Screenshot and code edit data
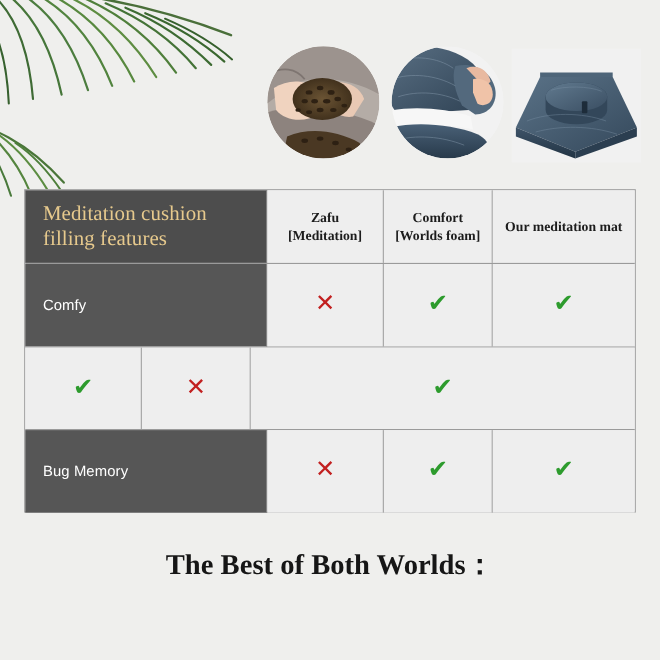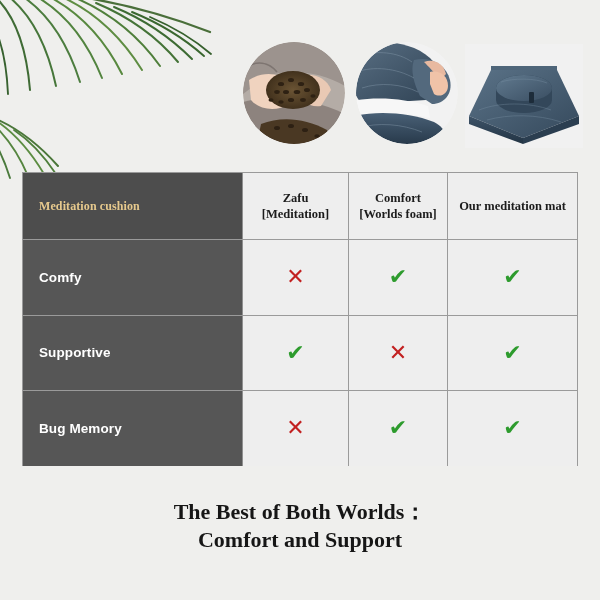--- a/index.html
+++ b/index.html
@@ -87,8 +87,8 @@
   }
   .title-text {
     font-family: "Liberation Serif", serif;
-    font-weight: bold;
-    font-size: 12px;
+    font-weight: normal;
+    font-size: 19px;
     line-height: 1.22;
     color: #e6c98d;
     letter-spacing: 0.1px;

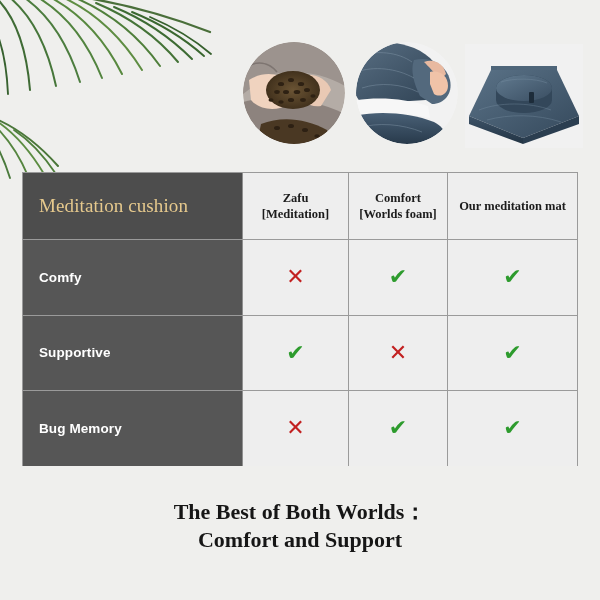--- a/index.html
+++ b/index.html
@@ -305,6 +305,7 @@
       <div class="cell-label header">
         <div class="title-text">
           <span>Meditation cushion</span><br>
+          <span>filling features</span>
         </div>
       </div>
       <div class="cell-col col-1">

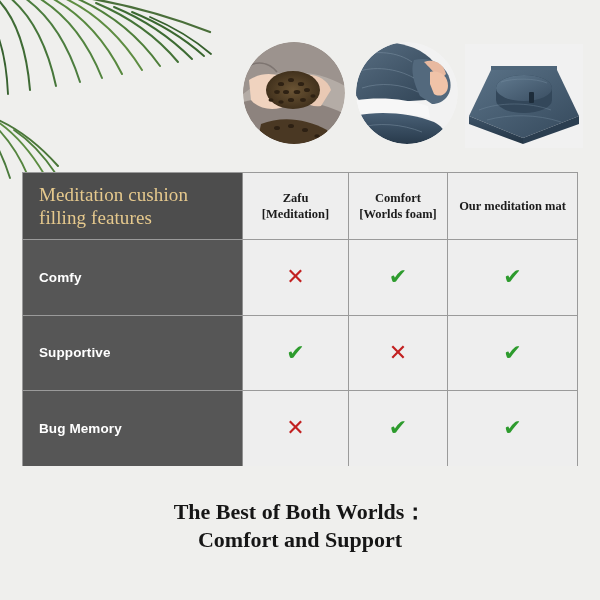--- a/index.html
+++ b/index.html
@@ -95,7 +95,7 @@
   }
   .feature-text {
     font-family: "Liberation Sans", sans-serif;
-    font-weight: bold;
+    font-weight: normal;
     font-size: 13.5px;
     color: #ffffff;
     letter-spacing: 0.1px;

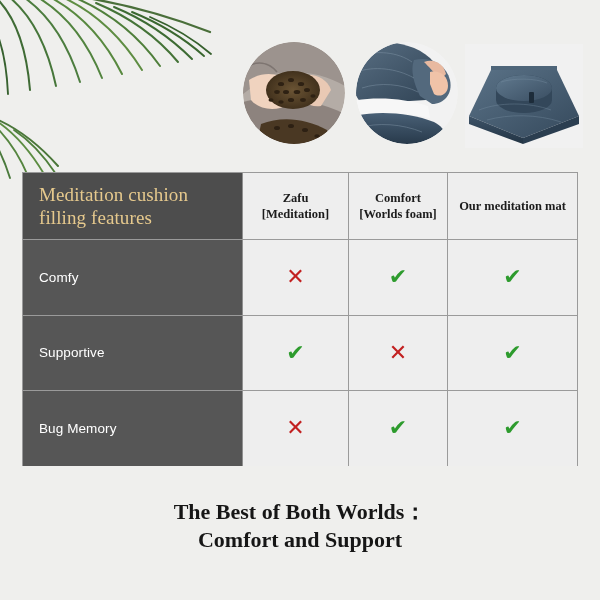--- a/index.html
+++ b/index.html
@@ -343,9 +343,6 @@
     </div>
 
     <div class="trow data-row">
-      <div class="cell-label">
-        <span class="feature-text">Supportive</span>
-      </div>
       <div class="cell-col col-1">
         <span class="mark yes">✔</span>
       </div>

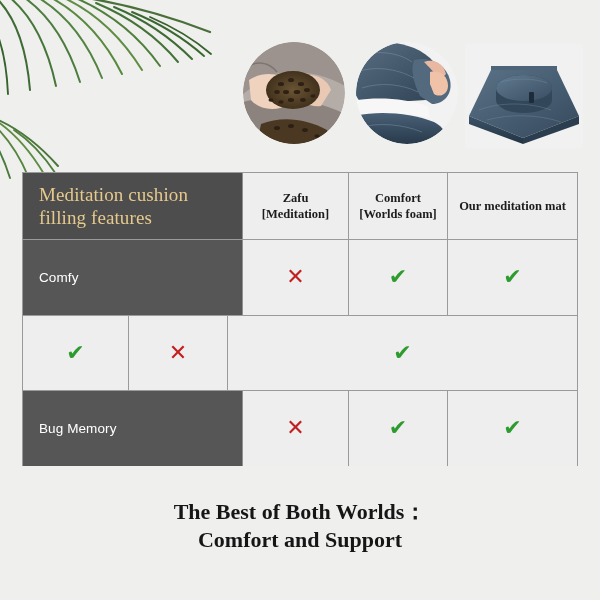--- a/index.html
+++ b/index.html
@@ -140,7 +140,7 @@
     text-align: center;
     font-family: "Liberation Serif", serif;
     font-weight: bold;
-    font-size: 22px;
+    font-size: 26px;
     line-height: 1.25;
     color: #161616;
   }

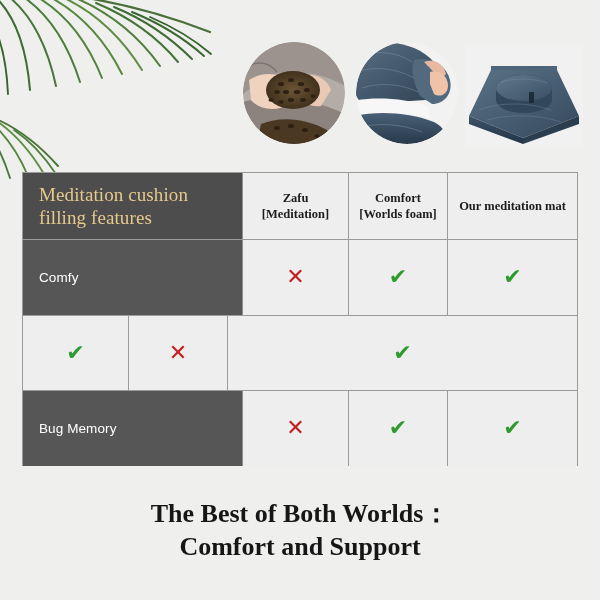--- a/index.html
+++ b/index.html
@@ -372,7 +372,6 @@
 
   <div class="headline">
     <span>The Best of Both Worlds：</span>
-    <span class="l2">Comfort and Support</span>
   </div>
 
 </div>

▶ Work item
All of the records should be set down exactly, minus the pictures they hold.

▶ Your response
--- a/index.html
+++ b/index.html
@@ -87,8 +87,8 @@
   }
   .title-text {
     font-family: "Liberation Serif", serif;
-    font-weight: bold;
-    font-size: 12px;
+    font-weight: normal;
+    font-size: 19px;
     line-height: 1.22;
     color: #e6c98d;
     letter-spacing: 0.1px;

--- a/index.html
+++ b/index.html
@@ -305,6 +305,7 @@
       <div class="cell-label header">
         <div class="title-text">
           <span>Meditation cushion</span><br>
+          <span>filling features</span>
         </div>
       </div>
       <div class="cell-col col-1">

--- a/index.html
+++ b/index.html
@@ -95,7 +95,7 @@
   }
   .feature-text {
     font-family: "Liberation Sans", sans-serif;
-    font-weight: bold;
+    font-weight: normal;
     font-size: 13.5px;
     color: #ffffff;
     letter-spacing: 0.1px;

--- a/index.html
+++ b/index.html
@@ -343,9 +343,6 @@
     </div>
 
     <div class="trow data-row">
-      <div class="cell-label">
-        <span class="feature-text">Supportive</span>
-      </div>
       <div class="cell-col col-1">
         <span class="mark yes">✔</span>
       </div>

--- a/index.html
+++ b/index.html
@@ -140,7 +140,7 @@
     text-align: center;
     font-family: "Liberation Serif", serif;
     font-weight: bold;
-    font-size: 22px;
+    font-size: 26px;
     line-height: 1.25;
     color: #161616;
   }

--- a/index.html
+++ b/index.html
@@ -372,7 +372,6 @@
 
   <div class="headline">
     <span>The Best of Both Worlds：</span>
-    <span class="l2">Comfort and Support</span>
   </div>
 
 </div>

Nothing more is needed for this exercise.